» Dataset excerpts:
*****

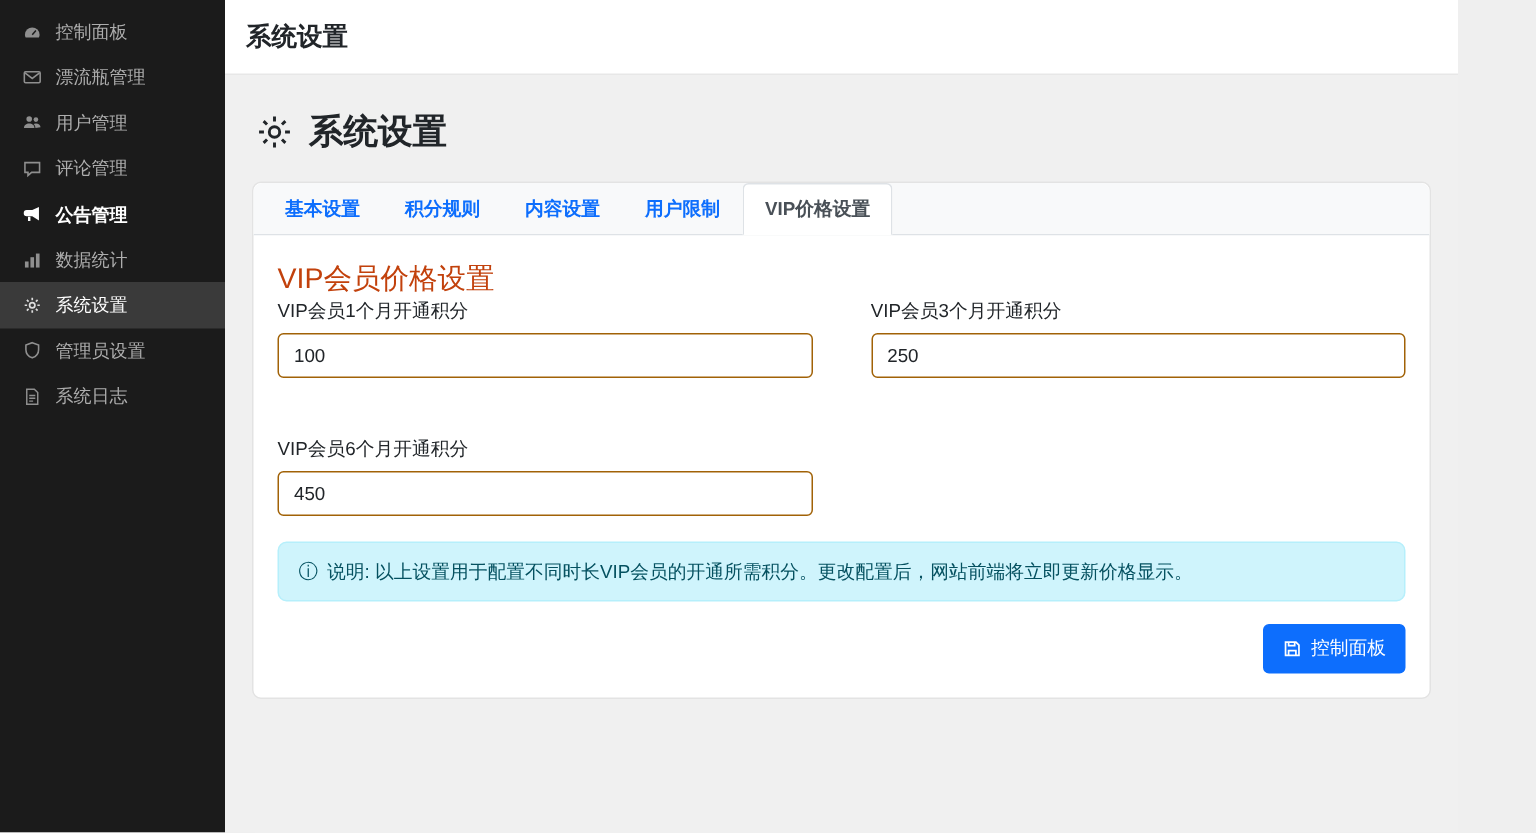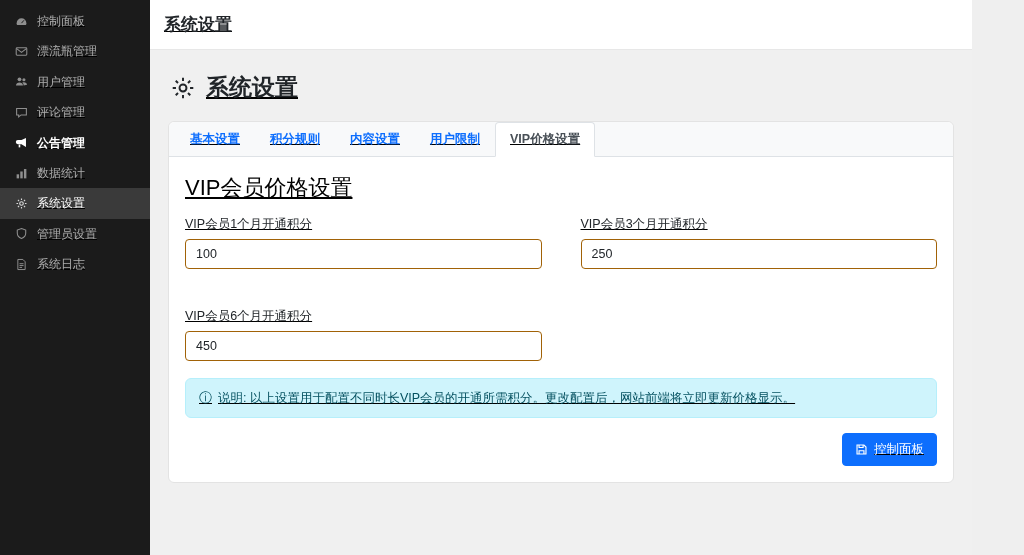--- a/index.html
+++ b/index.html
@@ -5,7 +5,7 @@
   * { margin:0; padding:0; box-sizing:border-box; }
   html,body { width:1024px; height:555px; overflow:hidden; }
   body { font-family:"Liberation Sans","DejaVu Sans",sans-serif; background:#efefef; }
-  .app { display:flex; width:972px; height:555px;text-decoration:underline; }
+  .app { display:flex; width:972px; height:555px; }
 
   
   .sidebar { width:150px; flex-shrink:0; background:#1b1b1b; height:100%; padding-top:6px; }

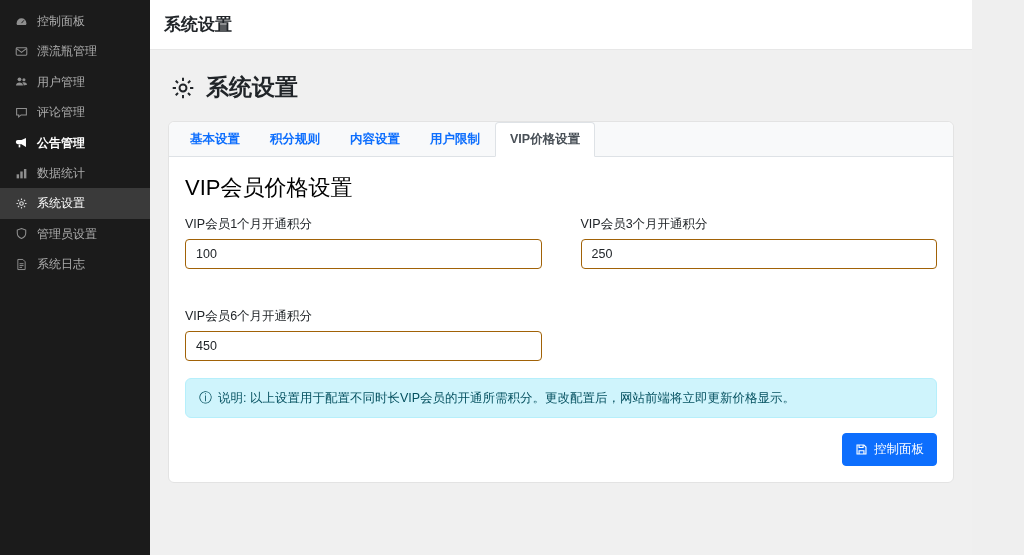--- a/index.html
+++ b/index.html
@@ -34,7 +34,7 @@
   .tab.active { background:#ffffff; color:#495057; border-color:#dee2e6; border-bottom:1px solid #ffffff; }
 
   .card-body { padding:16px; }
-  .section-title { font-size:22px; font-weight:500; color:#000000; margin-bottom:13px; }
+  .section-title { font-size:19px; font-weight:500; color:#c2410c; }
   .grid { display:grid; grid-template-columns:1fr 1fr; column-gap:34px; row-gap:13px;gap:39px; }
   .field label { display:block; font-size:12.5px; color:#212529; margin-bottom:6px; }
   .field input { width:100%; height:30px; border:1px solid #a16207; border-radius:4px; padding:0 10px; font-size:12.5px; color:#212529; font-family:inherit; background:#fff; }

*****

» Prompt: Print every line above exactly. Leave the pictures out.

» Answer for this exercise:
--- a/index.html
+++ b/index.html
@@ -5,7 +5,7 @@
   * { margin:0; padding:0; box-sizing:border-box; }
   html,body { width:1024px; height:555px; overflow:hidden; }
   body { font-family:"Liberation Sans","DejaVu Sans",sans-serif; background:#efefef; }
-  .app { display:flex; width:972px; height:555px;text-decoration:underline; }
+  .app { display:flex; width:972px; height:555px; }
 
   
   .sidebar { width:150px; flex-shrink:0; background:#1b1b1b; height:100%; padding-top:6px; }

--- a/index.html
+++ b/index.html
@@ -34,7 +34,7 @@
   .tab.active { background:#ffffff; color:#495057; border-color:#dee2e6; border-bottom:1px solid #ffffff; }
 
   .card-body { padding:16px; }
-  .section-title { font-size:22px; font-weight:500; color:#000000; margin-bottom:13px; }
+  .section-title { font-size:19px; font-weight:500; color:#c2410c; }
   .grid { display:grid; grid-template-columns:1fr 1fr; column-gap:34px; row-gap:13px;gap:39px; }
   .field label { display:block; font-size:12.5px; color:#212529; margin-bottom:6px; }
   .field input { width:100%; height:30px; border:1px solid #a16207; border-radius:4px; padding:0 10px; font-size:12.5px; color:#212529; font-family:inherit; background:#fff; }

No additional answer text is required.